- [EXERCISE PROMPT]: Look through the data below and extract, unchanged, the lines from the one that contains "for Technical Terms" to the one that contains "- Associate Professor, Dept. of CSE, HKBK", both included.

= = =

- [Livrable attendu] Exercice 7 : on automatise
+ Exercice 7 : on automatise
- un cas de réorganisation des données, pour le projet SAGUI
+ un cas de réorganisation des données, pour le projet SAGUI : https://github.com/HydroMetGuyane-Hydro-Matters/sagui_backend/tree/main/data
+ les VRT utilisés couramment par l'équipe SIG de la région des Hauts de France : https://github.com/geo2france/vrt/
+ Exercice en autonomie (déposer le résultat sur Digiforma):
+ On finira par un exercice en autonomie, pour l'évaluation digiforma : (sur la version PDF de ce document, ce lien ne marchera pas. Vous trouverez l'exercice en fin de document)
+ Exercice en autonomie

= = =

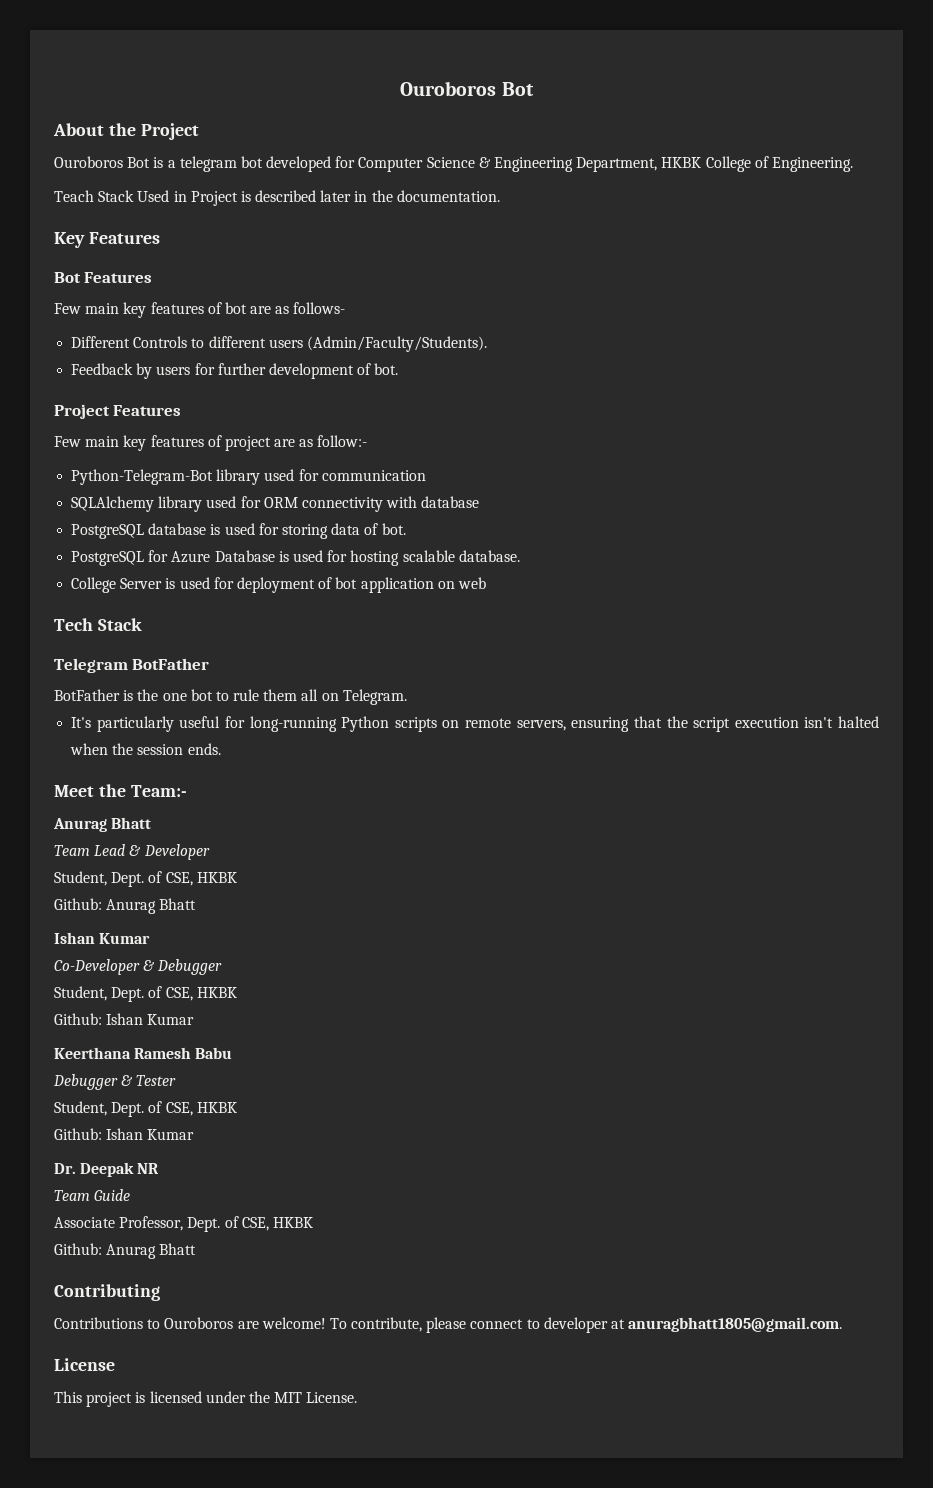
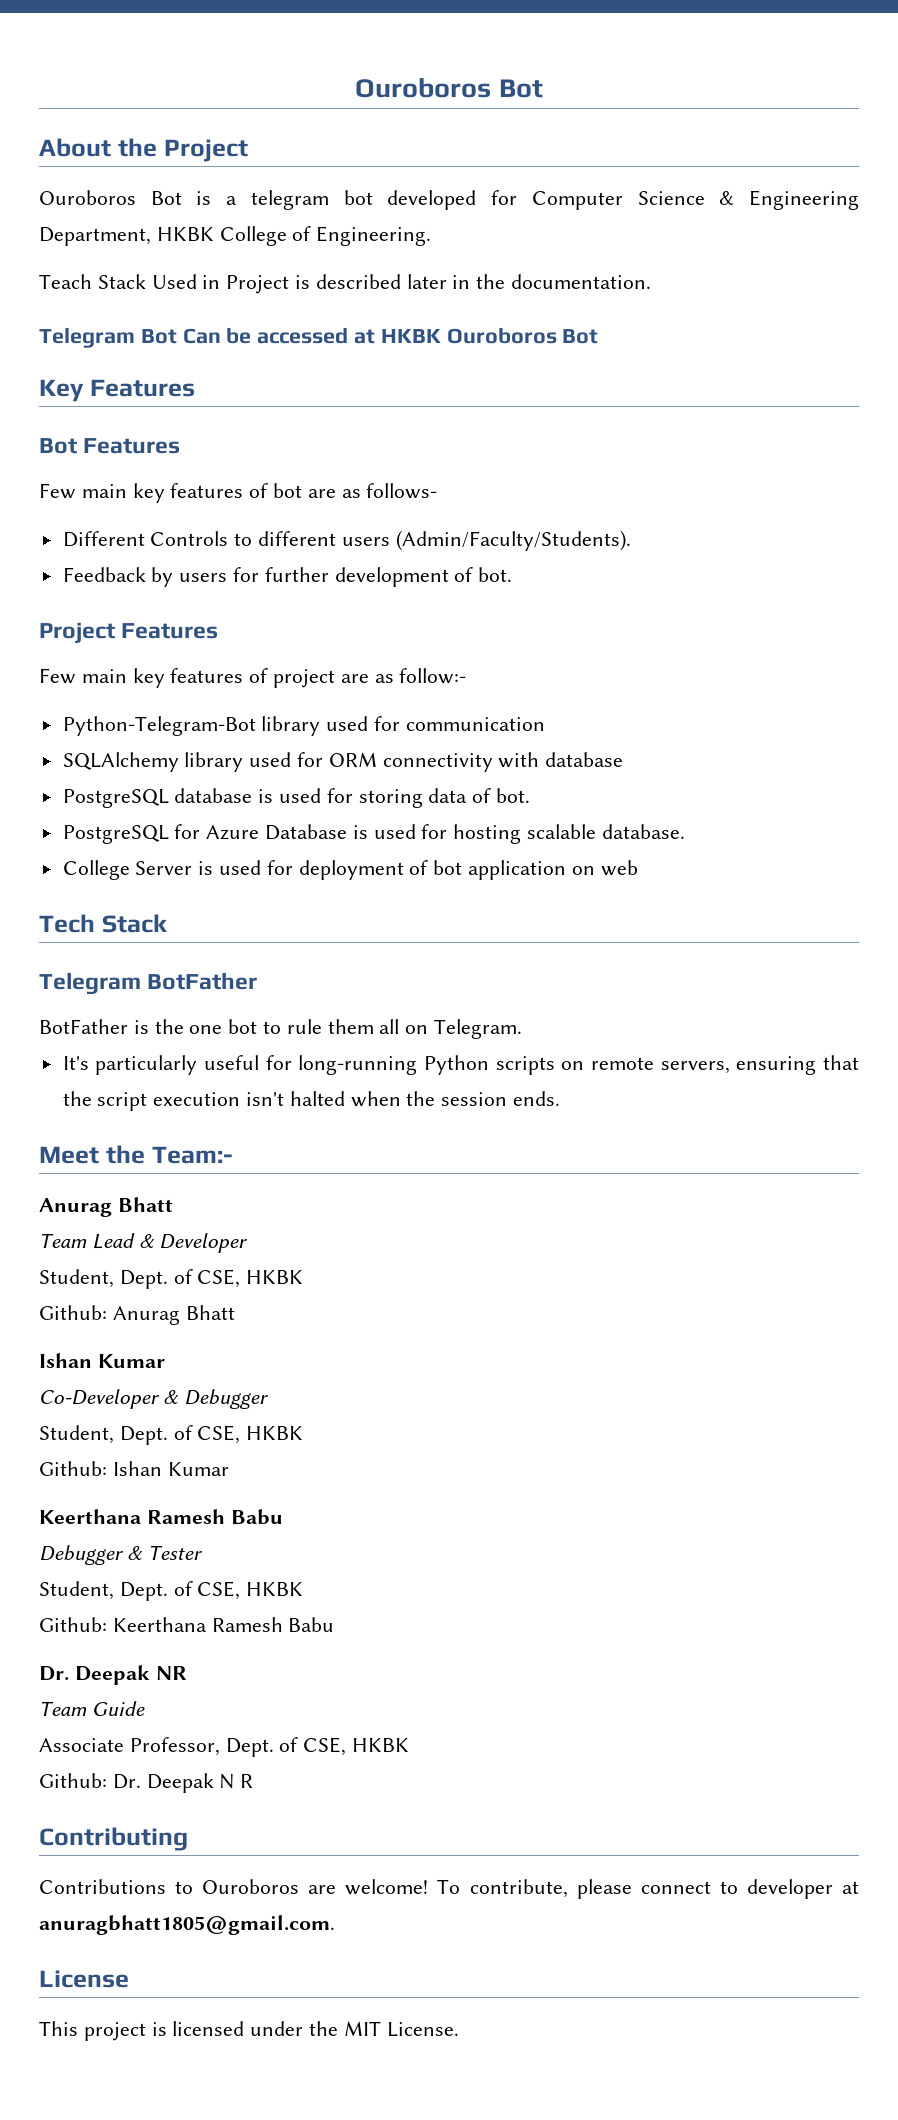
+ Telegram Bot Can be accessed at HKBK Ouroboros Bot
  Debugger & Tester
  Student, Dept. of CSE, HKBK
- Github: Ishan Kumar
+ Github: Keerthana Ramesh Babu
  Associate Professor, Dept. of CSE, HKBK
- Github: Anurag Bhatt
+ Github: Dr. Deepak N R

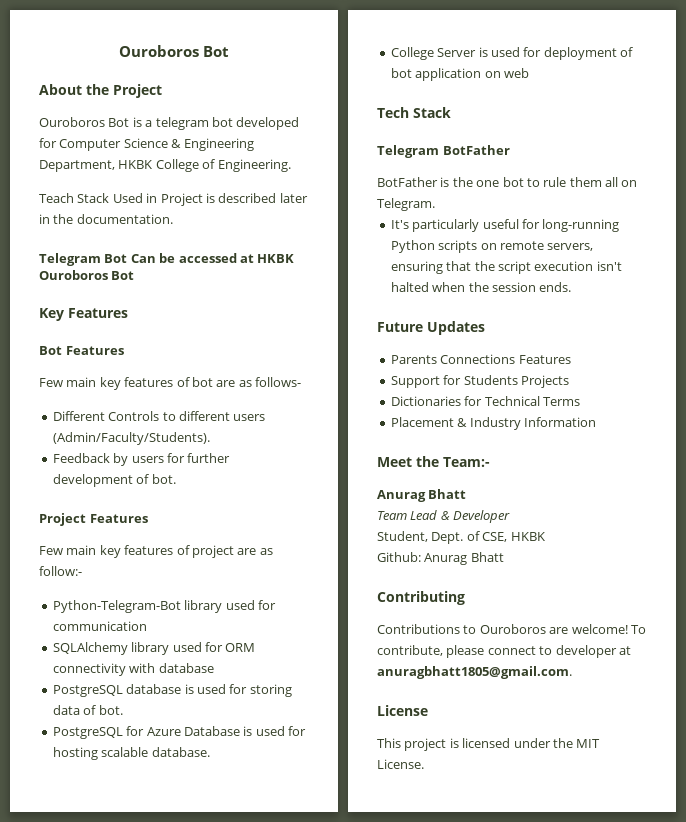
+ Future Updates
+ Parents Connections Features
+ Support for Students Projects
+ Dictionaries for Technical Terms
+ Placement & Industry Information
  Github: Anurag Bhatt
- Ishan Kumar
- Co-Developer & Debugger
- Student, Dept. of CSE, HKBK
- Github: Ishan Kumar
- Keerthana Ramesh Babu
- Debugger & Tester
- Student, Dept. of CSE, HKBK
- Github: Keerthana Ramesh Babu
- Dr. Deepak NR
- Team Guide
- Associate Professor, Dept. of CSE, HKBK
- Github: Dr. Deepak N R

= = =

- [RESULT OF THE EXERCISE]:
+ Dictionaries for Technical Terms
+ Placement & Industry Information
  Github: Anurag Bhatt
- Ishan Kumar
- Co-Developer & Debugger
- Student, Dept. of CSE, HKBK
- Github: Ishan Kumar
- Keerthana Ramesh Babu
- Debugger & Tester
- Student, Dept. of CSE, HKBK
- Github: Keerthana Ramesh Babu
- Dr. Deepak NR
- Team Guide
- Associate Professor, Dept. of CSE, HKBK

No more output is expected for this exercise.